# Santa Claus Live!!!



## GoJoAGoGo (Dec 26, 2002)

Here's a site for the kids that has a couple of "Live" broadcasts from the North Pole.

http://www.santaclauslive.com/eng/index.php3

Enjoy ...


----------



## ron24151 (Oct 12, 2003)

Thank you, my kids love. It is great seeing the excitement in their eyes, only we all can have that same feeling as we age...


Peace to all!!


----------



## GoJoAGoGo (Dec 26, 2002)

You're welcome, I'm glad your children enjoyed the site.

Happy Holidays to you and your family.


----------



## nbnurse95 (Jun 14, 2003)

Hi, 
Am I doing something wrong? I downloaded Windows Media Player. When I click on Live Camera One or Two I get an error message. I'd love to see this and send the link to my little cousins. 
nbnurse


----------



## GoJoAGoGo (Dec 26, 2002)

What does the error message say?


----------



## nbnurse95 (Jun 14, 2003)

Here's the errorr message. I must be doing something wrong?

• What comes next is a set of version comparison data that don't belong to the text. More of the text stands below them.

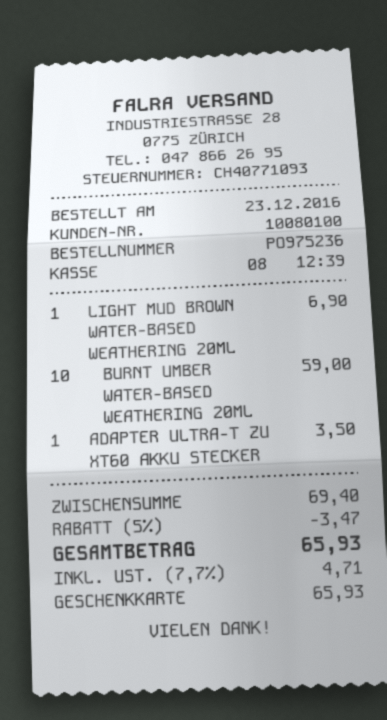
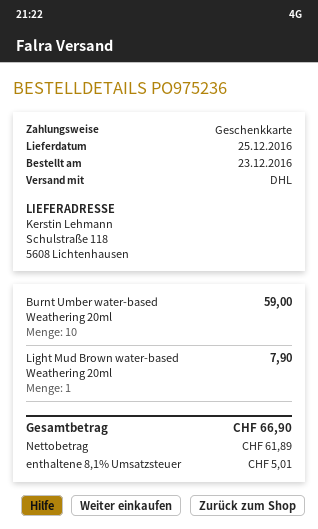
LIGHT MUD BROWN WATER-BASED WEATHERING 20ML: 1 for 6.90 -> 1 for 7.90
ADAPTER ULTRA-T ZU XT60 AKKU STECKER: 1 for 3.50 -> none
discount: 5% = 3.47 -> none
tax: 7.7% = 4.71 -> 8.1% = 5.01
total: 65.93 -> 66.90

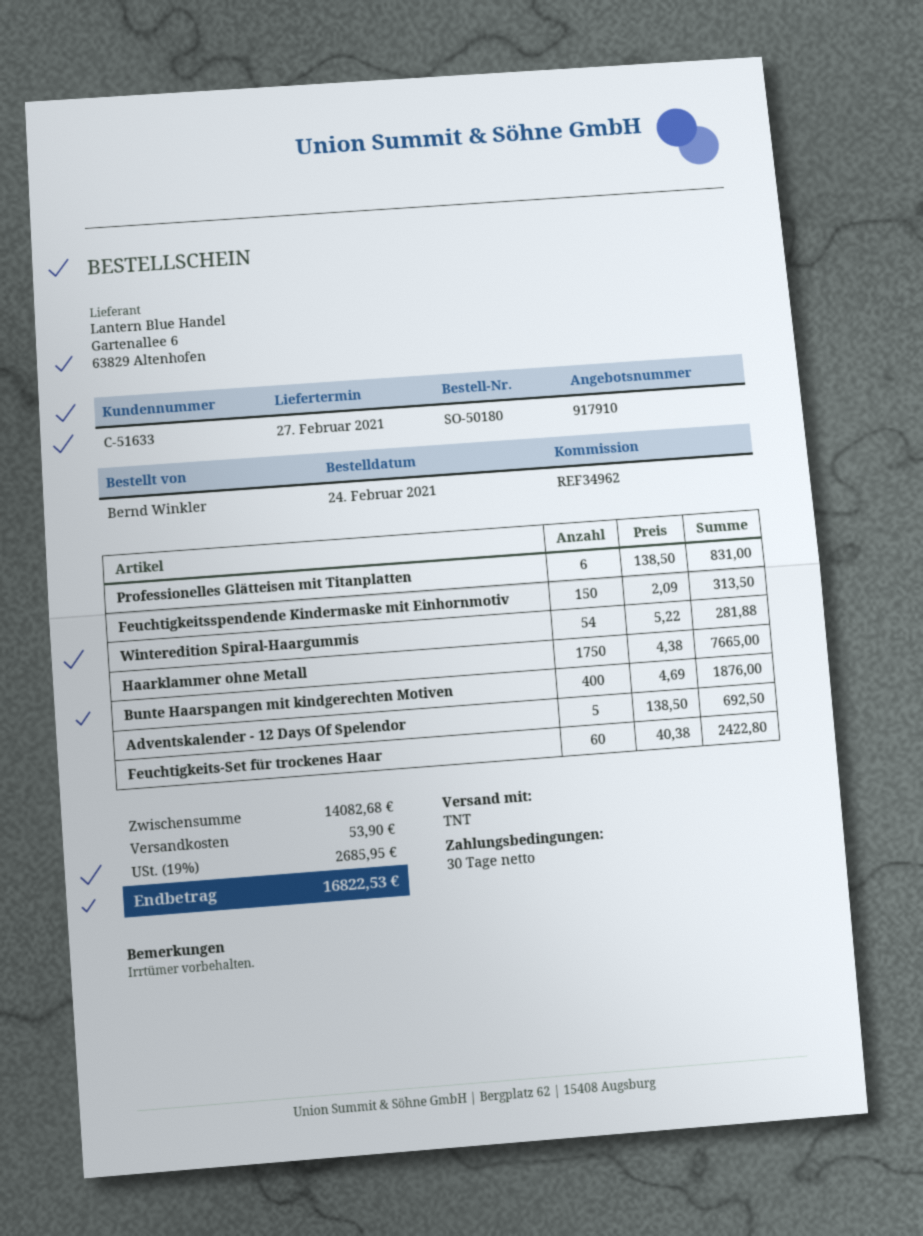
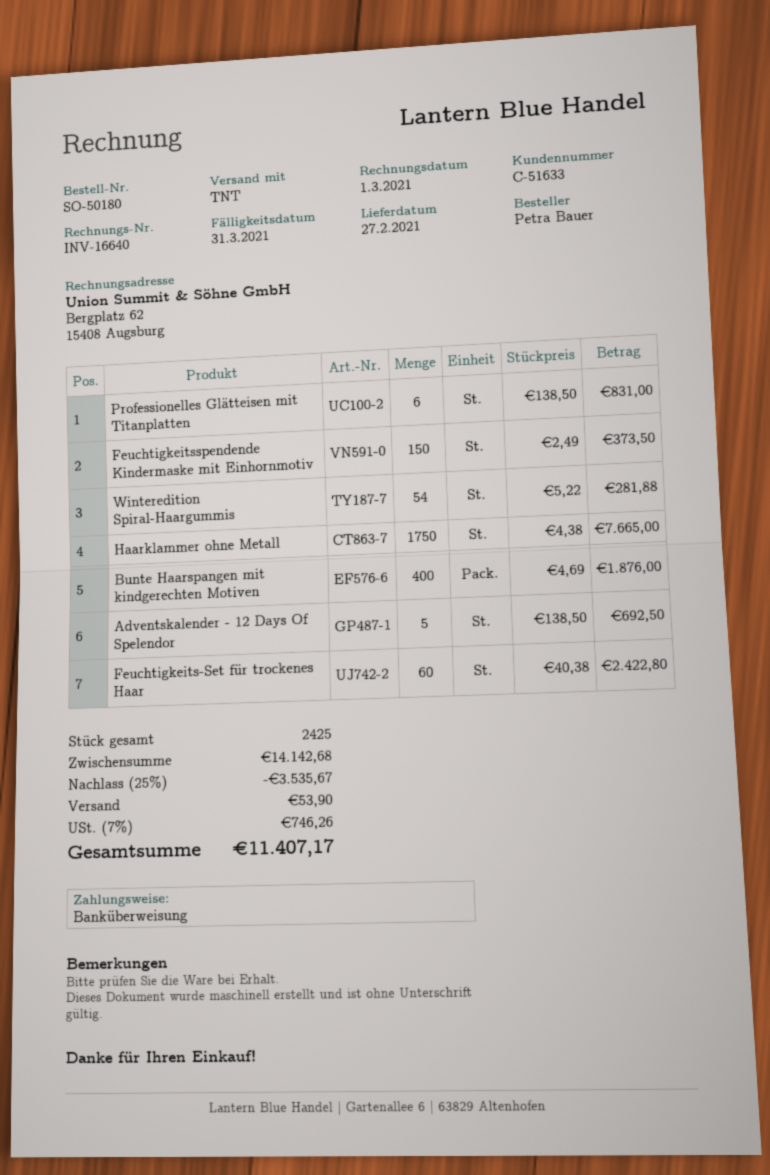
ordered by: Bernd Winkler -> Petra Bauer
Feuchtigkeitsspendende Kindermaske mit Einhornmotiv: 150 x 2.09 = 313.50 -> 150 x 2.49 = 373.50
subtotal: 14082.68 -> 14142.68
discount: none -> 25% = 3535.67
tax: 19% = 2685.95 -> 7% = 746.26
total: 16822.53 -> 11407.17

You have encountered the following error while using Windows Media Player: 
--------------------------------------------------------------------------------
Error# C00D10B3


Windows Media Player cannot play this file. 
Windows Media Player cannot find the file. Items in Media Library are links to digital media files that are stored on your computer, a network drive, a removable storage card, an Internet server, or another location.

This error message usually indicates the link from an item in Media Library to its associated digital media file is broken. Links can be broken for one of the following reasons:

A link to a temporary file from the Internet cache (a file from the Temporary Internet Files folder, for example) was added to Media Library and that file was later deleted.
A link to a digital media file was added to Media Library and the file was later deleted.


----------



## nbnurse95 (Jun 14, 2003)

Oh yeah, how did you place your liitle runner beside your name? That is so cute. 
nbnurse


----------



## the_one3630 (May 26, 2003)

hey thanks, cant wait to show my kids!!!


----------



## GoJoAGoGo (Dec 26, 2002)

nbnurse95:

1. Did you download the correct Windows Media Player for your 
Windows System? 

2. Perhaps you downloaded a corrupted Program File.

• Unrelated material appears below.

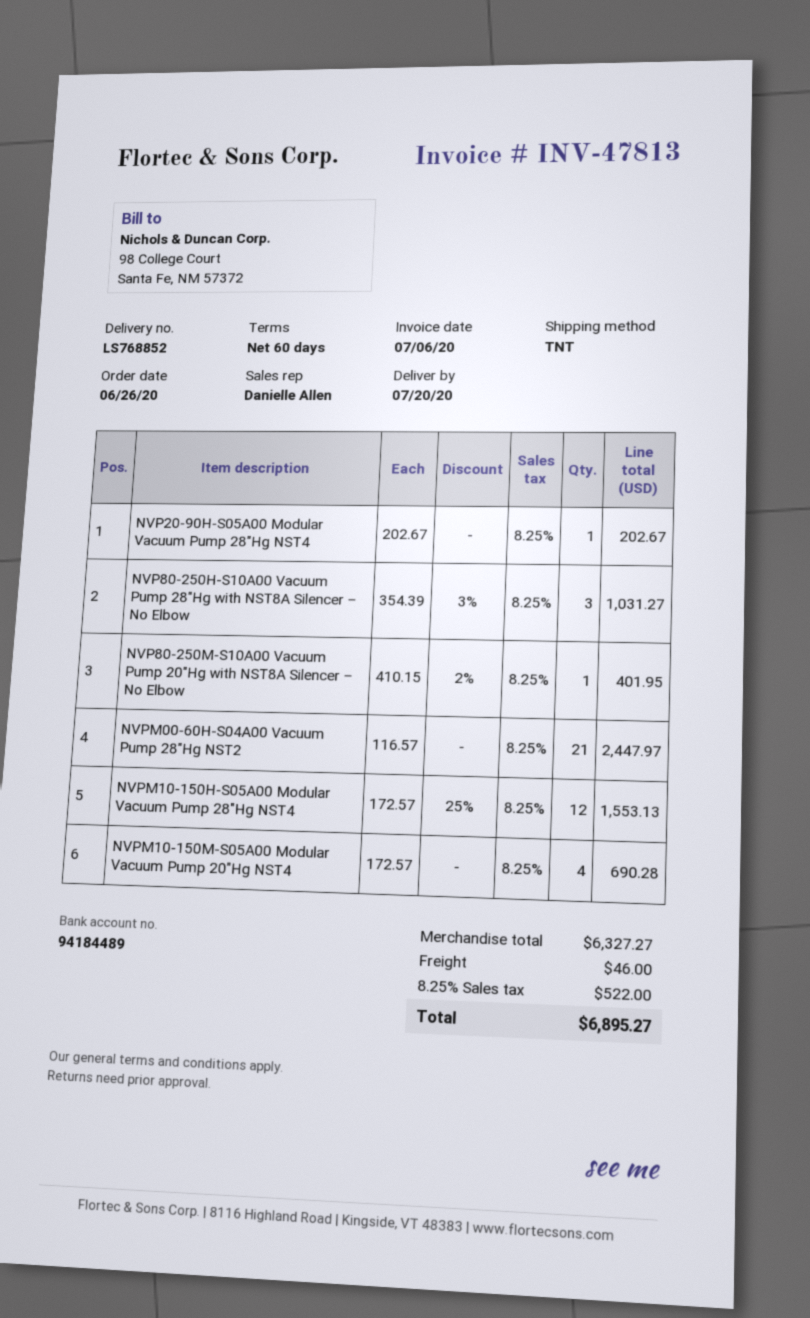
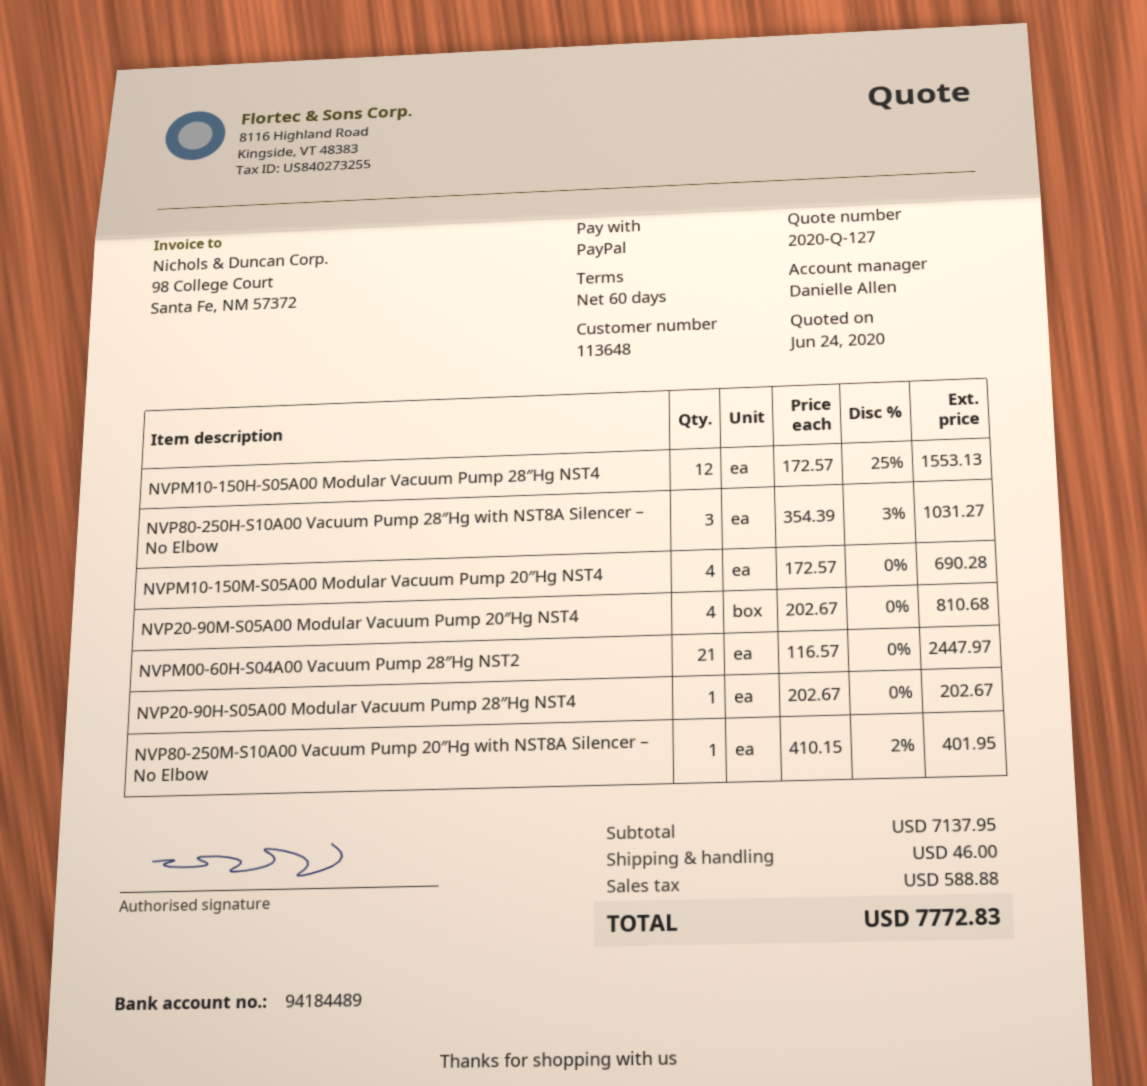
NVP20-90M-S05A00 Modular Vacuum Pump 20″Hg NST4: none -> 4 x 202.67 = 810.68
subtotal: 6327.27 -> 7137.95
tax: 522.00 -> 588.88
total: 6895.27 -> 7772.83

3. You could uninstall the Program you have and download another 
Program and install that copy.


Concerning how I placed the little runner (avatar) next to my name, click the User Panel link near the top of the page, then click Edit Options, at the bottom of that page follow the instructions concerning Avatars.

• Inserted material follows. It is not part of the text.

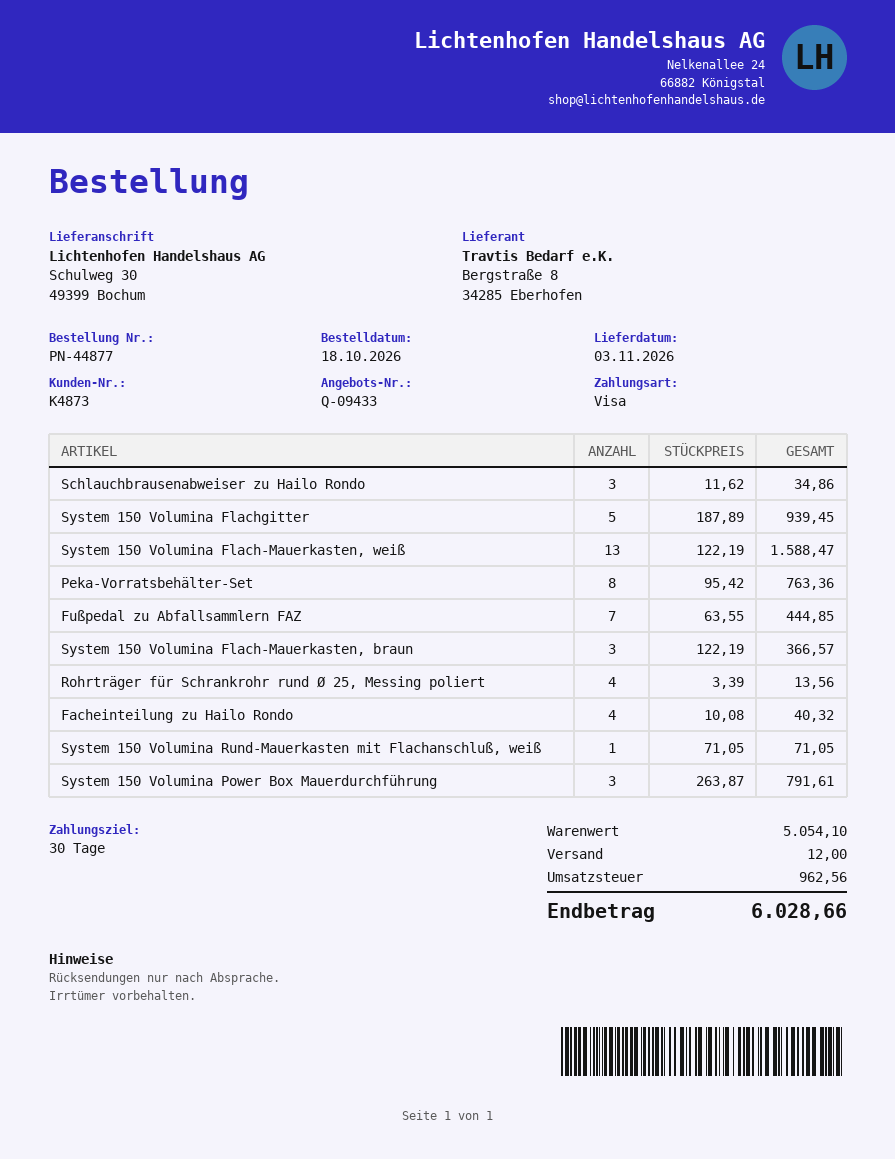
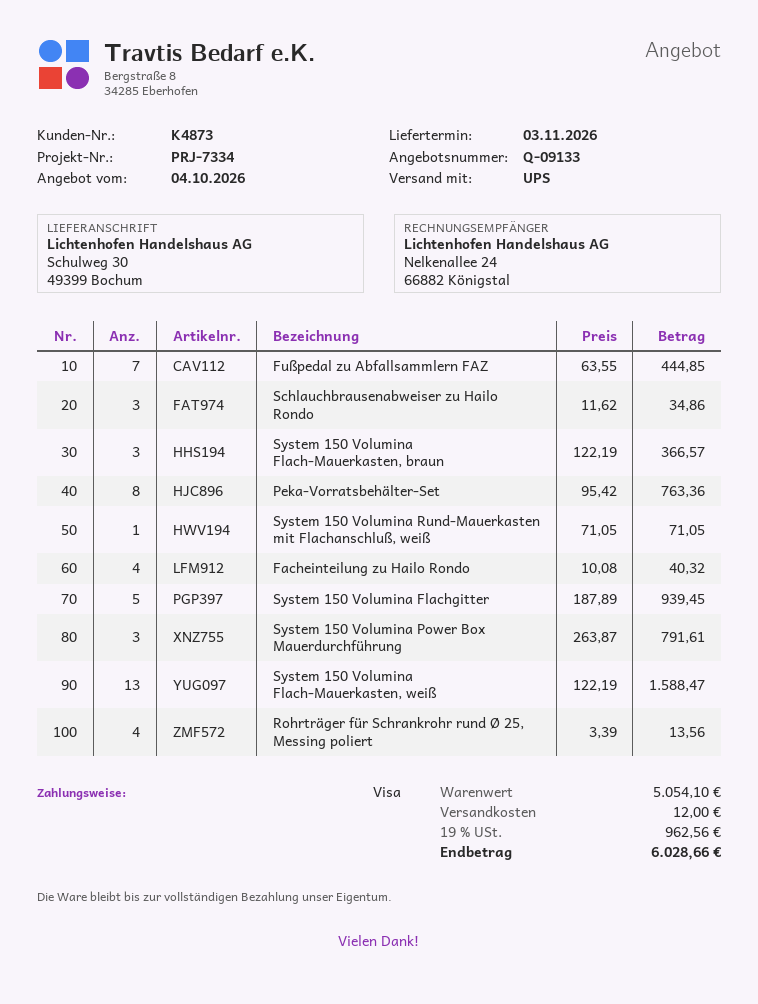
quote number: Q-09433 -> Q-09133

If you want to use the little runner I have, right click the image then select "Save Image As" to somewhere in your computer, perhaps My Docoment or My Pictures etc... and then you will be able to upload it into your TSG profile.

Hope this helps you ...


----------



## sleekluxury (Oct 5, 2003)

Hey a...i just checked...looks like Santa is gone out for a bathroom break.


----------



## nbnurse95 (Jun 14, 2003)

GoJoAGoGo
I actually downloaded from the link on the Santa Live web-site. I'll remove it and try again.
Thanks for the info on Avatars.
nbnurse


----------



## GoJoAGoGo (Dec 26, 2002)

You're welcome ...


----------



## 700mb80min (Jul 24, 2003)

he `s still down for the count .........click here for some fun


----------



## GoJoAGoGo (Dec 26, 2002)

Hi 700mb80min:

Great E-Card. I visited the icq.com site and found the card you posted. This card has a different URL and will display the icq.com banner around the card. Where did you get the " /shockwave/0,,4845,00.swf " part of the URL that eliminates the icq.com banner? Can a simliliar URL be applied to other shockwave flash cards to eliminate the icq.com banner?

Thanks ... 

http://web.icq.com/friendship/browse_page/0,,7944,00.html

http://web.icq.com/shockwave/0,,4845,00.swf


----------



## hewee (Oct 26, 2001)

Yea like to save that card too without the ICQ banner.


----------



## 700mb80min (Jul 24, 2003)

Good question , i only copied a link from an e-mail i received .


----------



## GoJoAGoGo (Dec 26, 2002)

GoJoAGoGo said:


> Here's a site for the kids that has a couple of "Live" broadcasts from the North Pole.
> 
> http://www.santaclauslive.com/eng/index.php3
> 
> Enjoy ...


I thought I would bring this thread back because it's that time of year again, enjoy!!!


----------



## Guest (Dec 5, 2004)

Can't wait to share this with my Grandson. 

Thanks, GoJo! :up:


----------



## prospect (Jun 13, 2002)

Does Santa belong to a union?


----------



## GoJoAGoGo (Dec 26, 2002)

Jonesiegirl said:


> Can't wait to share this with my Grandson.
> 
> Thanks, GoJo! :up:


You're welcome ...


----------